_Task objective_.
For the entries below, repeat exactly each line starting with the one that contains "Wild & Mild Chrome" and going on through the one that contains "total: 8476.40 -> 8532.55", and no others.

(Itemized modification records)
▬▬▬▬▬▬

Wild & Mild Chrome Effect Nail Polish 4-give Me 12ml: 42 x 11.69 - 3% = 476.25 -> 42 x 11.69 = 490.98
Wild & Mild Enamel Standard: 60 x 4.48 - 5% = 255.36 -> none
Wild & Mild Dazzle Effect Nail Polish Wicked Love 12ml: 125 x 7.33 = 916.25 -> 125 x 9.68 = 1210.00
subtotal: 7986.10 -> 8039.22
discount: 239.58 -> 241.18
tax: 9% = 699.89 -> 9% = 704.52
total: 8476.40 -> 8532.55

▬▬▬▬▬▬

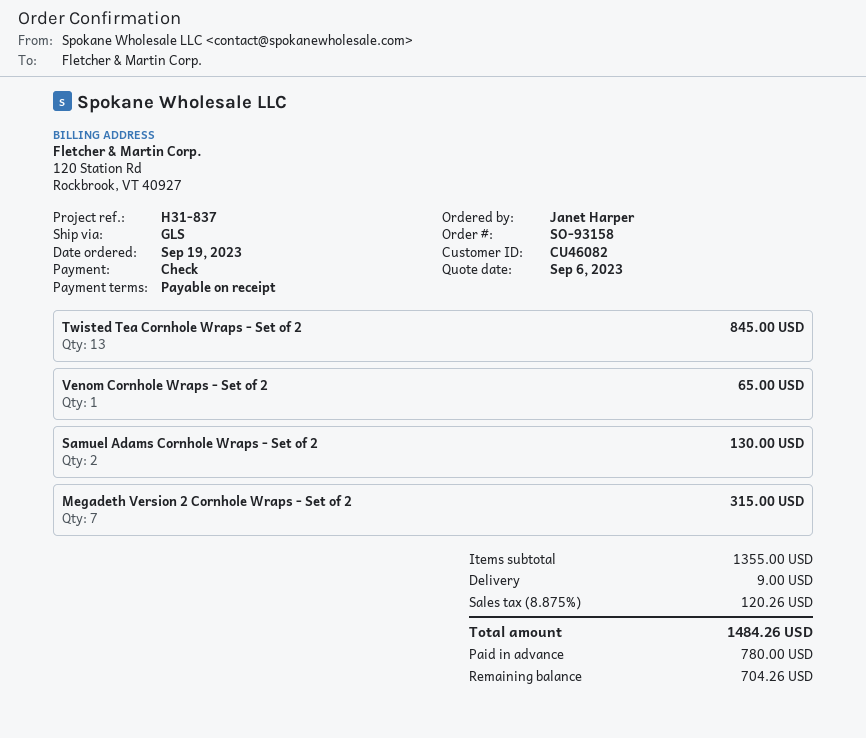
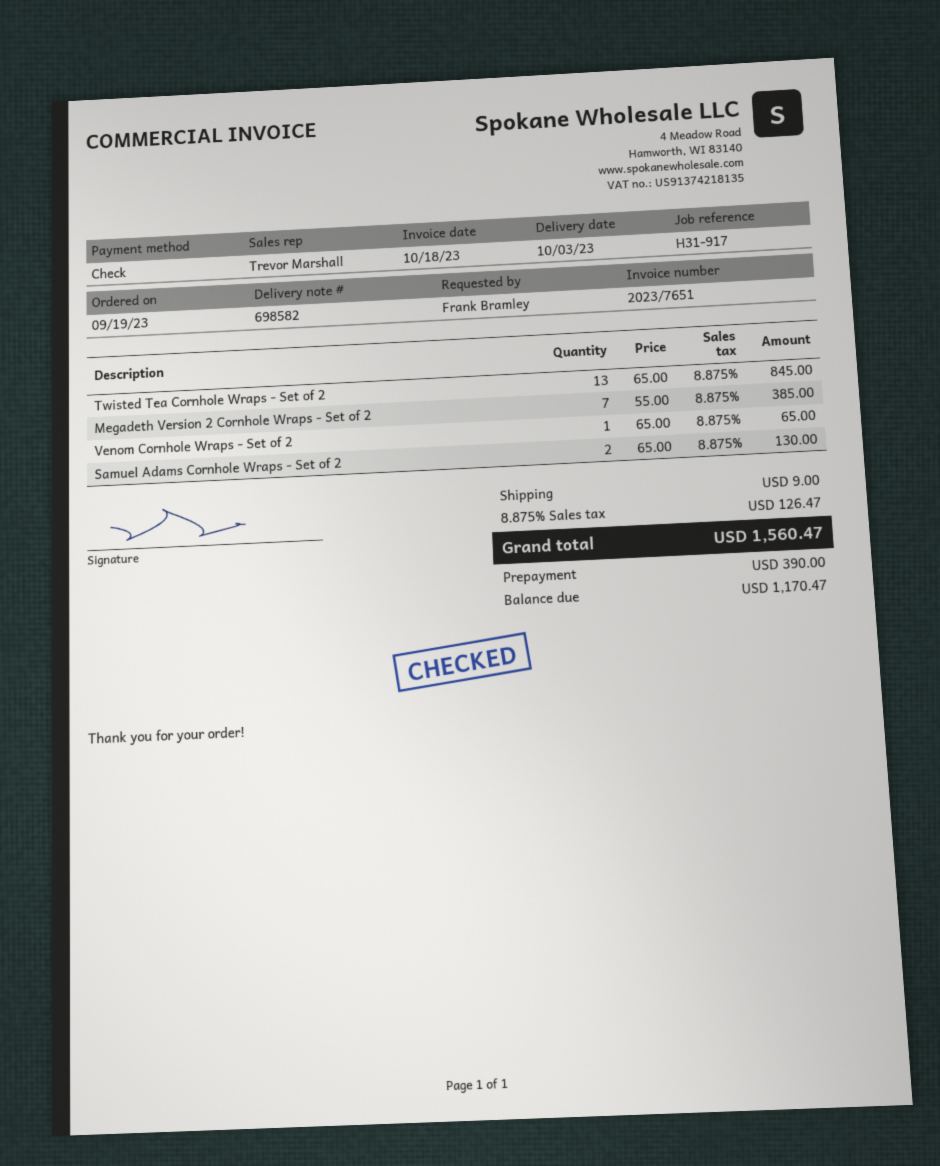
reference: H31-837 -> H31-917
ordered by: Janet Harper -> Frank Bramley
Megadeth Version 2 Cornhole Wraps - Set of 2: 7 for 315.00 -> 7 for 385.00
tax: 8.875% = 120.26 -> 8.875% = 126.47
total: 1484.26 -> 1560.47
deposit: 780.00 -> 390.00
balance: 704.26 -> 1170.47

▬▬▬▬▬▬

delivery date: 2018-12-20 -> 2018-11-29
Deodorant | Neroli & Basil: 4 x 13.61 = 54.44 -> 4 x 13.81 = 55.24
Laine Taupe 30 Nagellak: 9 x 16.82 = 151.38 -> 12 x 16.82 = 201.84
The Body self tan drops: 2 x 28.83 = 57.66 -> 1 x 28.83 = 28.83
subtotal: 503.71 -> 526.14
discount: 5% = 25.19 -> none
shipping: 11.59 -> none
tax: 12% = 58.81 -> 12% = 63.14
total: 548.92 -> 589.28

▬▬▬▬▬▬

_Answer for this exercise_.
Wild & Mild Chrome Effect Nail Polish 4-give Me 12ml: 42 x 11.69 - 3% = 476.25 -> 42 x 11.69 = 490.98
Wild & Mild Enamel Standard: 60 x 4.48 - 5% = 255.36 -> none
Wild & Mild Dazzle Effect Nail Polish Wicked Love 12ml: 125 x 7.33 = 916.25 -> 125 x 9.68 = 1210.00
subtotal: 7986.10 -> 8039.22
discount: 239.58 -> 241.18
tax: 9% = 699.89 -> 9% = 704.52
total: 8476.40 -> 8532.55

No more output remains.